Announcements, software releases and special places on the www

Clipper

SHARP/autoSHARP

PARVATI

povscript+

MAPMAN server

Gerard's Reprint Mailer

New version of PDB-mode for Xemacs/Emacs

Mosflm

Uppsala Electron Density Server

PRODRG, HICUP wrt CNS parameters

Raster3D Version 2.6e

ccp4get CCP4 auto-installer

EBI-MSD group services

ARP/wARP version 6

HIC-Update release 6.1

Reminder X-ray generators can bite

PyMOL

AMoRe webpage

Refmac vs. ...

(January 2002)

I refined my structure using Refmac5 and CNS using the same set of Rtest reflections. Always, Refmac5 gave a lower R-factor compared to CNS using max likelyhood refinement. Has anybody else noticed this? Why would this occur?

I am sure we would like to say that this was because refmac is better - and of course it is.. BUT the R factor within a few decimal places you get is very much a function of your scaling algorithm and at low resolution the two can differ quite a lot....
Just for comparison - do you have resolution? did you use bulk solvent? TLS? etc etc..

Usually good indicator is behaviour. I.e. difference between initial and final values. To confirm the above: scalings are different.

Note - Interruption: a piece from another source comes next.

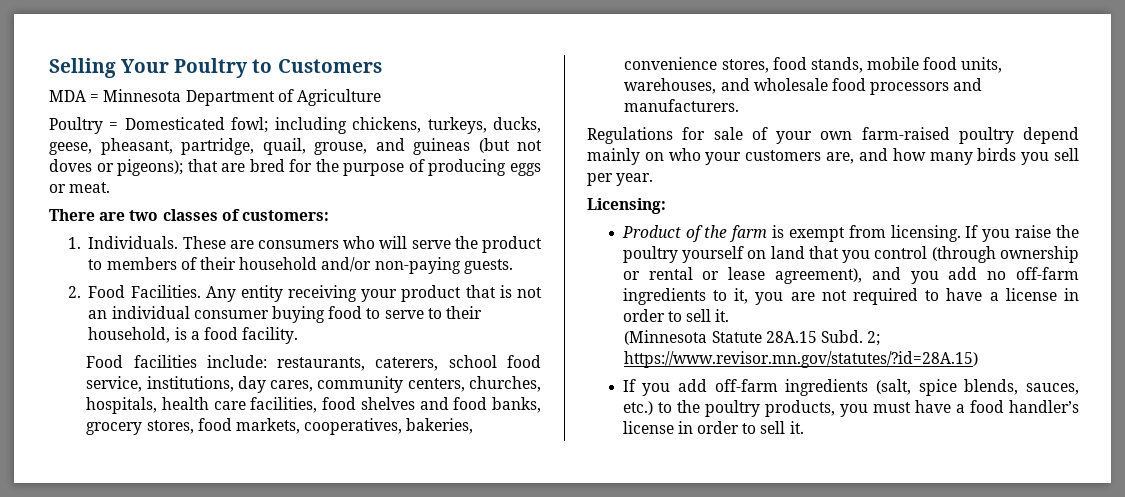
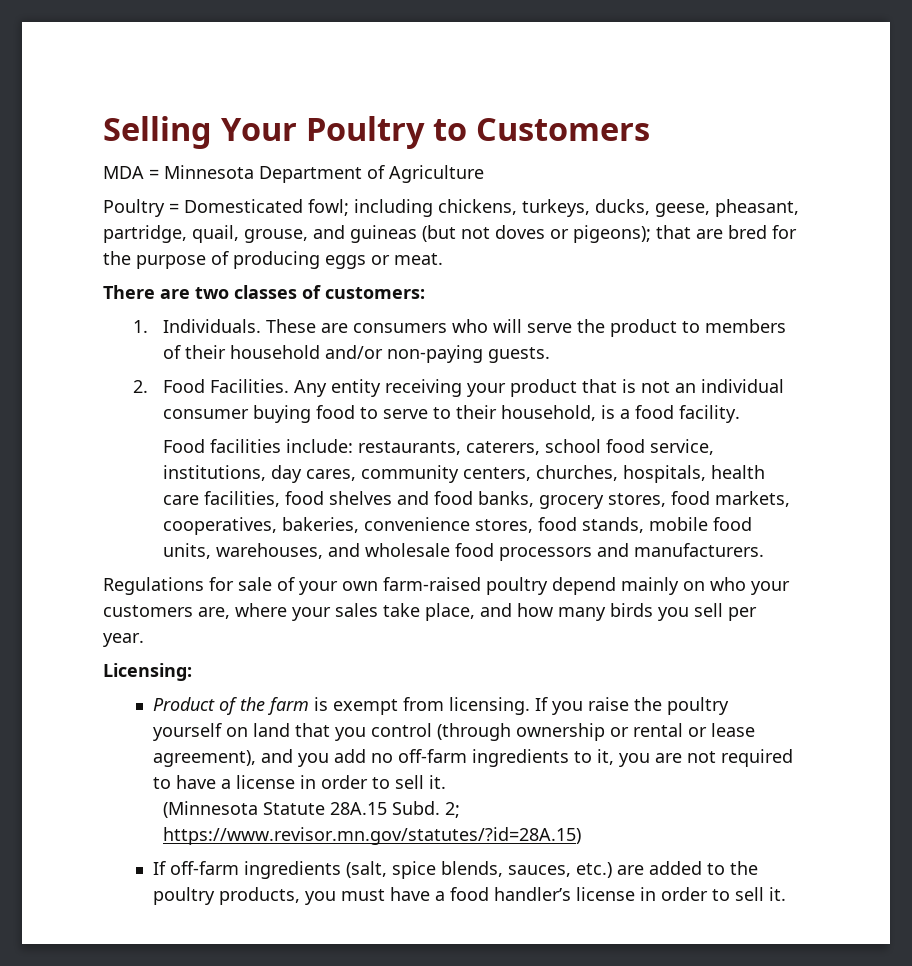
- Regulations for sale of your own farm-raised poultry depend mainly on who your customers are, and how many birds you sell per year.
+ Regulations for sale of your own farm-raised poultry depend mainly on who your customers are, where your sales take place, and how many birds you sell per year.
- If you add off-farm ingredients (salt, spice blends, sauces, etc.) to the poultry products, you must have a food handler’s license in order to sell it.
+ If off-farm ingredients (salt, spice blends, sauces, etc.) are added to the poultry products, you must have a food handler’s license in order to sell it.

At that point a question was added to this thread:

I am very interested in this comparison too. Can anybody give me some details about the comparison between Refmac5 and CNS? I have never used Refmac5 before. Can refmac5 do simulated annealing?

Can some-one comment on how valuable simulated annealing is at various resolutions?
In examples at better than 2.5Å we usually seem to finish up doing just about the same amount of rebuilding as you do after a ML run.

At resolutions better than ~2.0Å there is not doubt in my personal (and slightly biased, see also Warren/PyMol) opinion that ARP/wARP with Refmac(5) will outperform simulated annealing in CNS (or Refmac-on-its-own). It takes (significantly) longer, but no longer than a few hours that can be used for coffee/beer/sleep/more-hard-work (use the last option carefully, it can be bad for you). Most of the rebuilding can be eliminated by doing the autobuilding which will create a very good model (nearly perfect really) for the bits that it does build - lets say 80-95% of the structure. You have to do the rest on your own.
And as a reminder there IS in ARP/wARP 5.1 a script/program to build and real-space refine side chains as well - most people seem to ignore that (there are at least two ActaD papers that explicitely state that 'ARP/wARP does not build side chains' !!!).
I am not 100% convinced of what to say for 2.2 - 3.2Å. There have definitely been cases that ARP/wARP with Refmac has produced at that resolution range (even at 3.2Å, but with high solvent content) MAPS that were far better than various tries with CNS and simulated annealing. Especially when starting from incomplete models. HOWEVER, CNS produced the BETTER model ! (ARP/wARP will throw away atoms it does not like so the model is BAD !) Thus I would suggest to get the map with ARP/wARP - REFMAC and the model either from refmac(5) alone (for resolutions not much worse than ~2.7Å) or from CNS (especially if resolution is worse than ~2.7Å).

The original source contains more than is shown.